━━ RECORDS PROVIDED

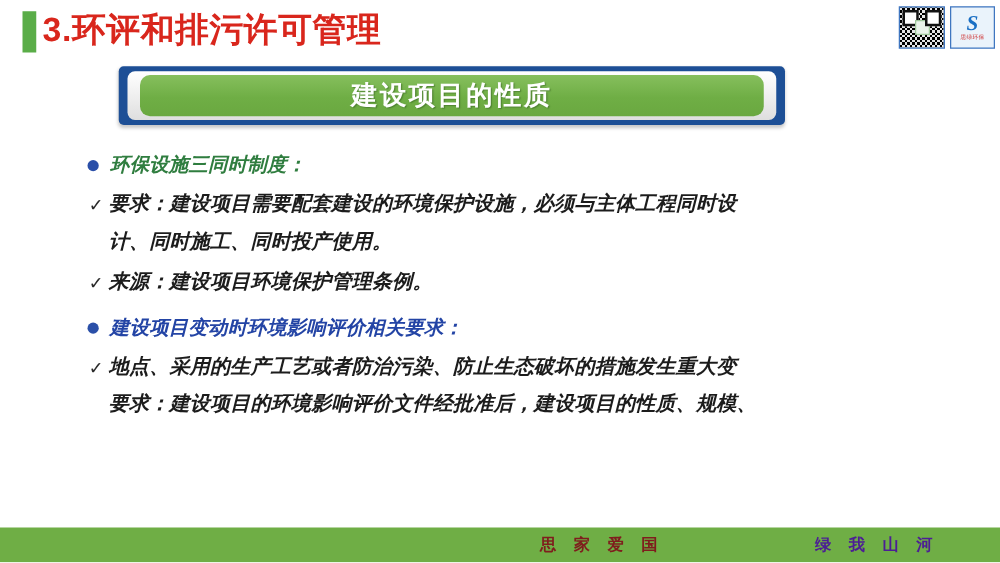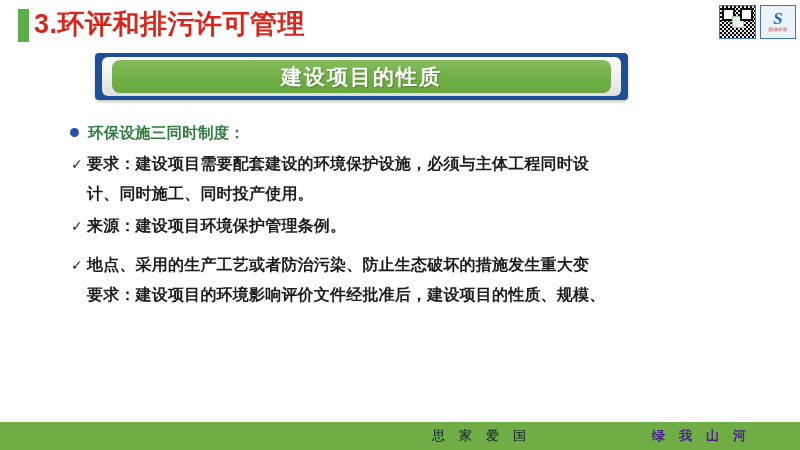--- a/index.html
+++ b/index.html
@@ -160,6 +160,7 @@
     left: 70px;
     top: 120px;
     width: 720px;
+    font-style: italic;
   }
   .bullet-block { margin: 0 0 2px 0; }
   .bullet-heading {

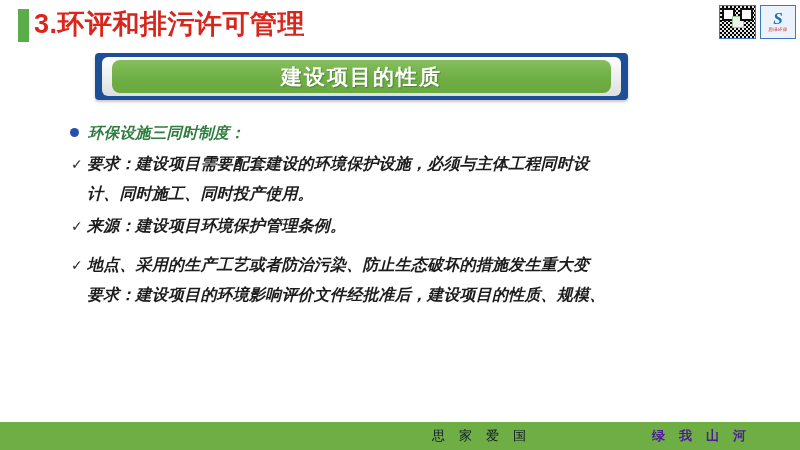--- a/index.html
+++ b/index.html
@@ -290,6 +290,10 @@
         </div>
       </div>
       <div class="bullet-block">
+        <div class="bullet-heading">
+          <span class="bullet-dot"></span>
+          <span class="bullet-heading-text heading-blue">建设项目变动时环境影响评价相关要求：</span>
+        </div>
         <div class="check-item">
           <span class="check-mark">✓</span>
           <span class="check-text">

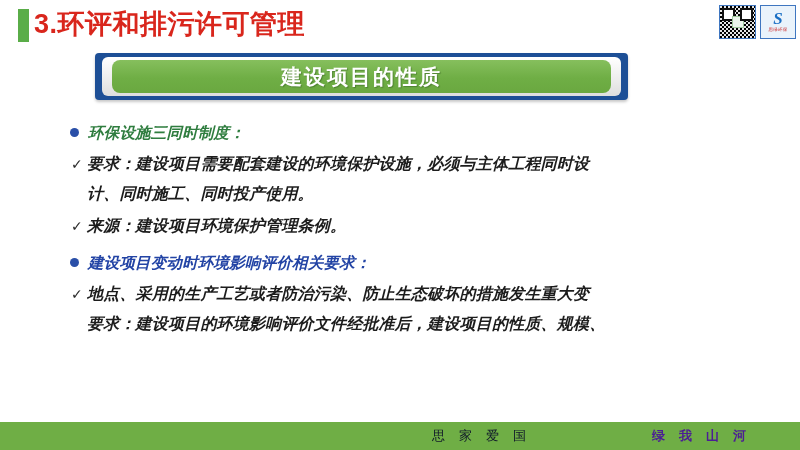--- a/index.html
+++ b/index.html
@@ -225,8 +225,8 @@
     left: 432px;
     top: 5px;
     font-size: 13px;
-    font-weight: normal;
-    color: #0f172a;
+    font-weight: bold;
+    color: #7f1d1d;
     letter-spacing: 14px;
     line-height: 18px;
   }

━━━━
━━ RECORDS PROVIDED

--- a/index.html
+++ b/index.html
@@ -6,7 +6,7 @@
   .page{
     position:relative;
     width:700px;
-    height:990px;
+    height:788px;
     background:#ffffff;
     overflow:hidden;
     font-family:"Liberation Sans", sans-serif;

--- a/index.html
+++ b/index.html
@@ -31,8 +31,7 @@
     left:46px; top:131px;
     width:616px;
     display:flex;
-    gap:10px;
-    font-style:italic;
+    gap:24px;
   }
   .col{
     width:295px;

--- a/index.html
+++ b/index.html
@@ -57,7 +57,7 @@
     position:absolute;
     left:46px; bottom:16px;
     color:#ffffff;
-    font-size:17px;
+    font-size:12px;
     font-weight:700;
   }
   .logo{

━━━━
━━ RECORDS PROVIDED

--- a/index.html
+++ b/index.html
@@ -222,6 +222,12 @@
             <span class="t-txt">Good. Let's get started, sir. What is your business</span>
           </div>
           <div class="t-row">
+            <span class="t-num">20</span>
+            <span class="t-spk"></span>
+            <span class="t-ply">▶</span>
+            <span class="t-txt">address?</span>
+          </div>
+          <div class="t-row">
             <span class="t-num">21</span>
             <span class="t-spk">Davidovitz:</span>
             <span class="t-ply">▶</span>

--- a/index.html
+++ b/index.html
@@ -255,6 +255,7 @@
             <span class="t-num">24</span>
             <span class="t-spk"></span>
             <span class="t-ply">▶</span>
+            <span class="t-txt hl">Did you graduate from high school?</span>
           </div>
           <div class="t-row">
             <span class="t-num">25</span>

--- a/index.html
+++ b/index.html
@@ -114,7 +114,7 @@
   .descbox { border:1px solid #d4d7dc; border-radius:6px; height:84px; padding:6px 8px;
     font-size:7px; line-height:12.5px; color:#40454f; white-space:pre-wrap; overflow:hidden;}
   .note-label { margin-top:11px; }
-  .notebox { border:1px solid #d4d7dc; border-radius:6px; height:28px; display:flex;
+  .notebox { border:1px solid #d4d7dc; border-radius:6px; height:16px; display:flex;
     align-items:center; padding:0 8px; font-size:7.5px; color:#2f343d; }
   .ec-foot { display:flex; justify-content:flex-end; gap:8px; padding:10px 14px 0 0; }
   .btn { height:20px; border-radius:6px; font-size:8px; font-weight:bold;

━━━━

TRY IT: Copy the stretch of the records above that runs from the line with "border-radius:6px; height:28px; display:flex;" through the line with "border-radius:6px; font-size:8px; font-weight:bold;". Both end lines belong in the copy, and nothing else does.

SOLUTION TO THE PROBLEM:
-  .notebox { border:1px solid #d4d7dc; border-radius:6px; height:28px; display:flex;
+  .notebox { border:1px solid #d4d7dc; border-radius:6px; height:16px; display:flex;
     align-items:center; padding:0 8px; font-size:7.5px; color:#2f343d; }
   .ec-foot { display:flex; justify-content:flex-end; gap:8px; padding:10px 14px 0 0; }
   .btn { height:20px; border-radius:6px; font-size:8px; font-weight:bold;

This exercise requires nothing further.